Finite state machines with Akka

10 May 2016

As you could remember from previous posts, Part 1 and Part 2, we're implementing a solution that integrates a sync client with an async system. Today we'll see how to keep track of the async operations so we can provide a sync response to the client. Let's start with the architectural diagram.

Law enforcement architecture

We can understand the system through an example. The police sends us a request to delete an illegal item, and it expects a response in 10 seconds. Relevant statuses, for this example, are:

  • 200: the item has been successfully deleted in every container that it was published in
  • 404: the item doesn't exist in our system
  • 504: timeout trying to delete the item

The law enforcement service communicates with the Items service asynchronously using Kafka. That means that we need to subscribe to a topic called item_deleted. To add complexity to the system, we need to handle some multiplexing as the item could be published in different containers as the personal timeline or different groups. Let's define what we mean with state, before getting into the details of our solution.

Defining State

State is the ability to keep track of what happened in our system. A stateless application would be a pure function that doesn't have any side effects. It receives an input, transforms it following some rules and returns an output. Such stateless applications are not very useful in a business context. Business and users want to know what happened in the past, so they can make informed decisions.

We don't need to keep the state in our application server, though. State is often stored in datastores or in clients. One canonical example is session management in an http-based application. Http is a stateless protocol meaning that to keep state between the requests, we'll need to do it ourselves, without help from the protocol.

Sticky sessions was a popular solution some years ago. State is stored in the server's memory, so clients need to keep track of which server has been assigned to them. This solution has several problems:

  • Fault tolerance: if the server crashes the session is lost. The user experience in such cases is really bad
  • Scalability: if some server is overwhelmed we can't easily scale out, as some users are tied to that particular server until the end of the session. Replicating sessions between servers is pretty complex

A different approach is keeping the session in cookies on the client and/or in some datastore like Redis. Thanks to that we keep our servers stateless, facilitating load balancers to distribute requests efficiently.

This example takes us through state between requests, but we could have state inside a single request. Let's see how OOP handles state.
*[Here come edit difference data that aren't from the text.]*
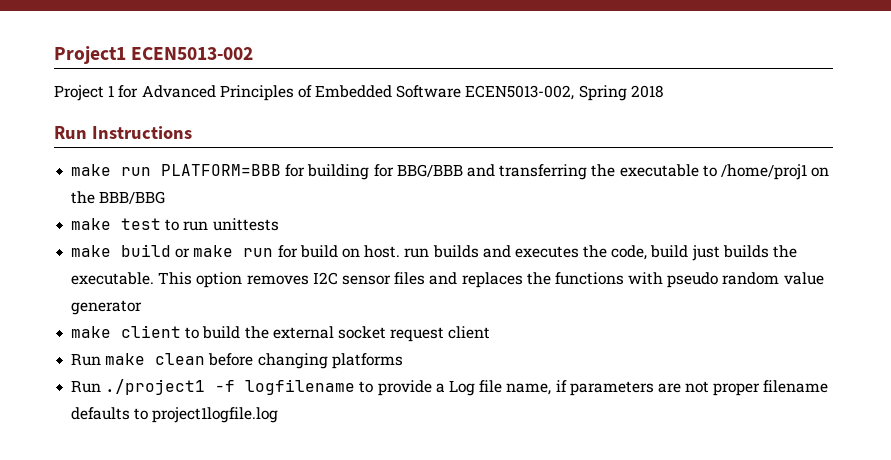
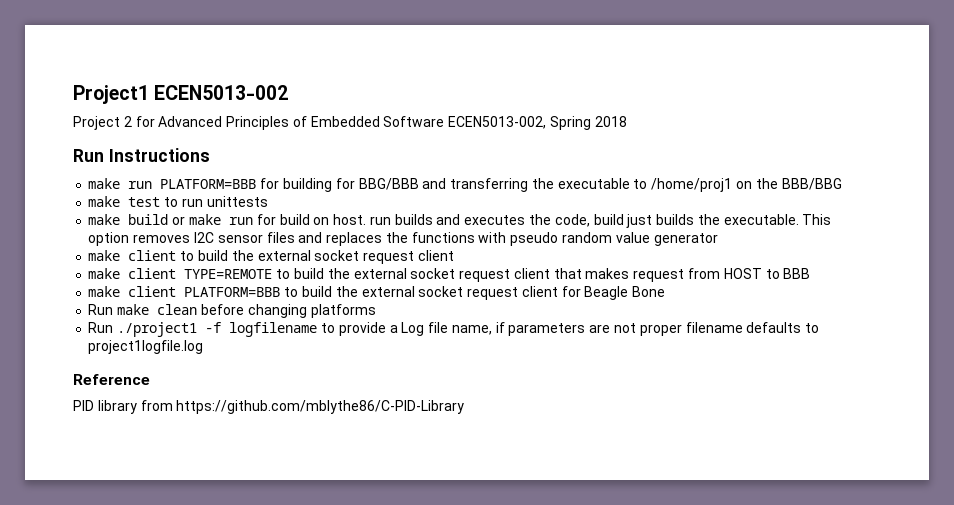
[108,85,115,97] 1 -> [123,116,132,127] 2
(491, 332) none -> [88,268,811,282] [88,286,666,300] // make client TYPE=REMOTE to build the external socket request client that makes request from HOST to BBB // make client PLATFORM=BBB to build the external socket request client for Beagle Bone
(279, 415) none -> [73,374,150,385] [73,400,465,414] // Reference // PID library from https://github.com/mblythe86/C-PID-Library

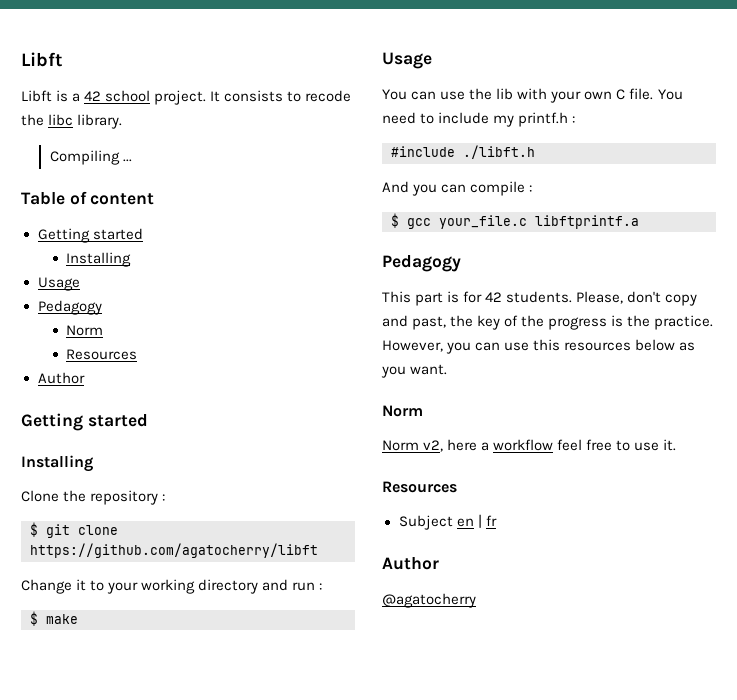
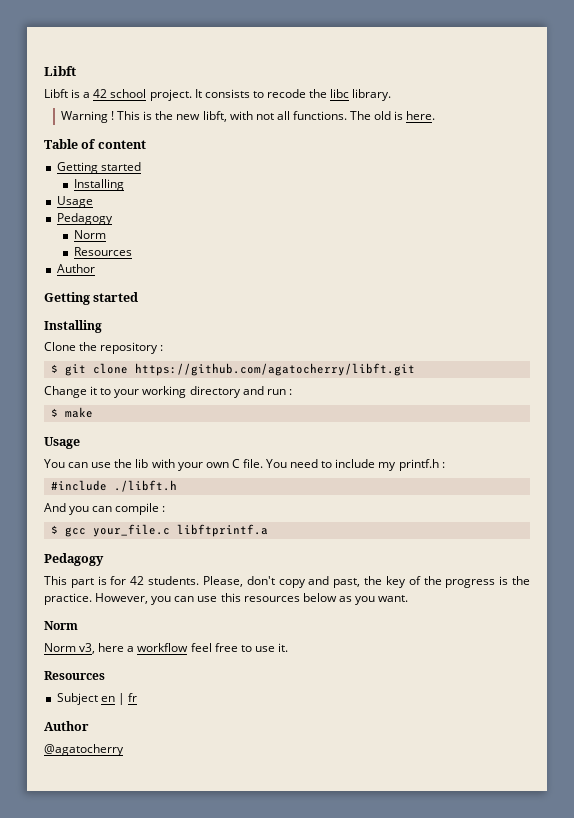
[49,150,132,165] Compiling ... -> [60,111,436,123] Warning ! This is the new libft, with not all functions. The old is here.
[30,543,318,558] https://github.com/agatocherry/libft -> [134,363,415,376] https://github.com/agatocherry/libft.git
[423,440,444,452] v2, -> [79,643,96,654] v3,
State and Behaviour in OOP

Objects and Actors are responsible for keeping their own state. That encapsulation forces clients to interact with that state through exposed interfaces. State affects the object's behaviour as we can see in this example:

class Account(var balance: Int, var overdraft: Int = 0) {

  def deposit(value: Int) = {
      balance = balance + value
  }

  def withdrawal(value: Int) = {
    val remaining = balance - value
    if (remaining < 0) {
      balance = 0
      overdraft = overdraft + remaining.abs
      notifyAccountHolder(overdraft)
    } else {
      balance = remaining
    }
  }
}

We're swapping the behaviour of withdrawal depending on the state contained in balance. As soon as this code gets more special cases and branches the readability and maintainability worsens. We could use polymorphism, composition or simply extracting private methods in order to make that complexity bearable. Akka provides a really handy DSL called Finite State Machines to achieve that.

Finite State Machines

As Erlang documentation states:

A FSM can be described as a set of relations of the form:

State(S) x Event(E) -> Actions (A), State(S')

These relations are interpreted as meaning:

If we are in state S and the event E occurs, we should perform the actions A and make a transition to the state S'.

In our example:

State(positive balance) x Event(significative withdrawal) -> Actions (update balance, withdrawal, and notify account holder), State(negative balance)

Meanwhile in a negative balance state we could define different rules, as how many times we'll allow the overdraft operation.

Finite State Machines in Akka

Let's see a diagram about the architecture that we're going to implement from a lower point of view:

FSM architecture

The Law enforcement service will contain multiple instances of ItemCensor actor.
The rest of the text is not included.